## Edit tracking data
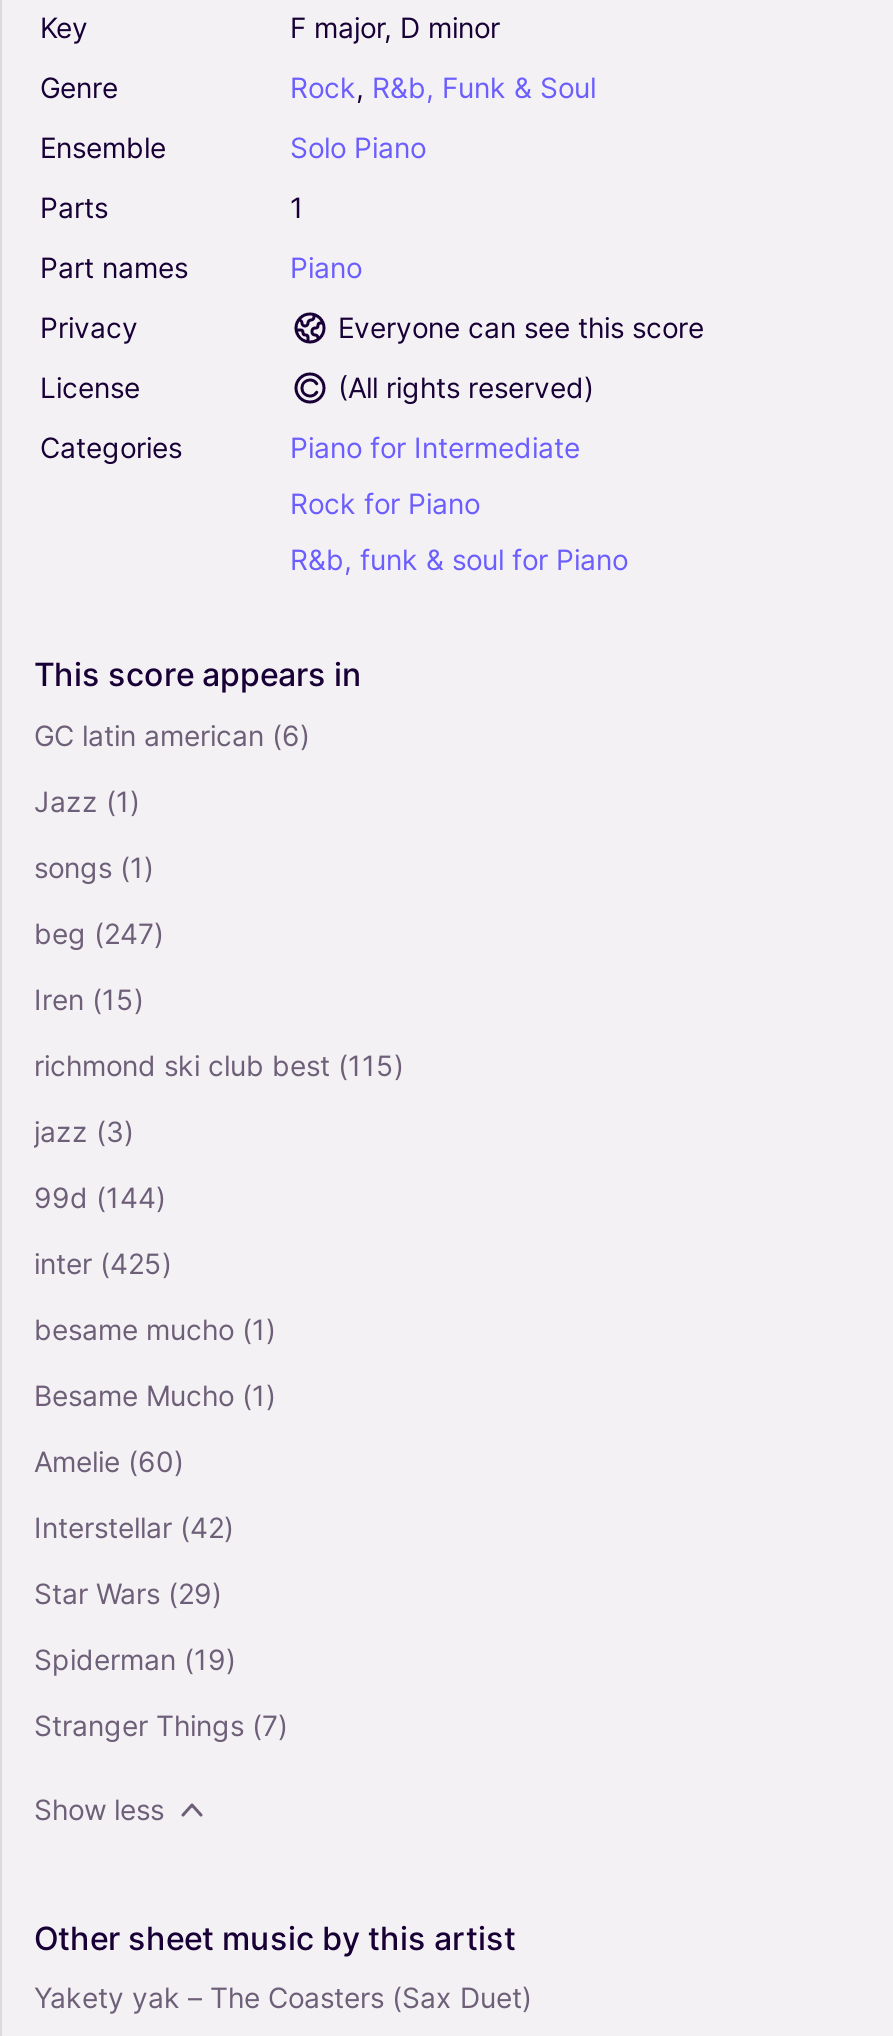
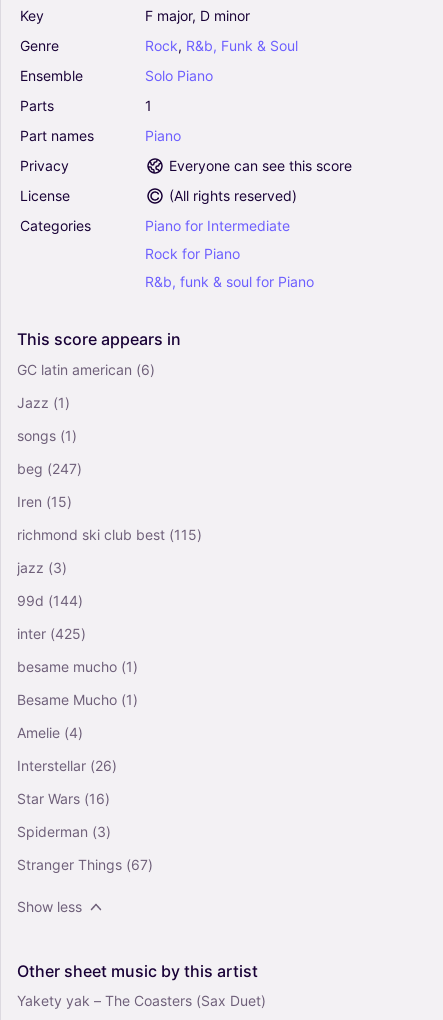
[34,1443,184,1477] Amelie (60) -> [17,724,83,740] Amelie (4)
[34,1509,234,1543] Interstellar (42) -> [17,756,117,774] Interstellar (26)
[34,1575,222,1609] Star Wars (29) -> [17,790,110,806] Star Wars (16)
[34,1641,236,1675] Spiderman (19) -> [17,822,111,840] Spiderman (3)
[34,1707,288,1741] Stranger Things (7) -> [17,856,153,872] Stranger Things (67)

## Prompt
All of the data above must be printed exactly, minus its pictures.

## Exercise output
[34,1443,184,1477] Amelie (60) -> [17,724,83,740] Amelie (4)
[34,1509,234,1543] Interstellar (42) -> [17,756,117,774] Interstellar (26)
[34,1575,222,1609] Star Wars (29) -> [17,790,110,806] Star Wars (16)
[34,1641,236,1675] Spiderman (19) -> [17,822,111,840] Spiderman (3)
[34,1707,288,1741] Stranger Things (7) -> [17,856,153,872] Stranger Things (67)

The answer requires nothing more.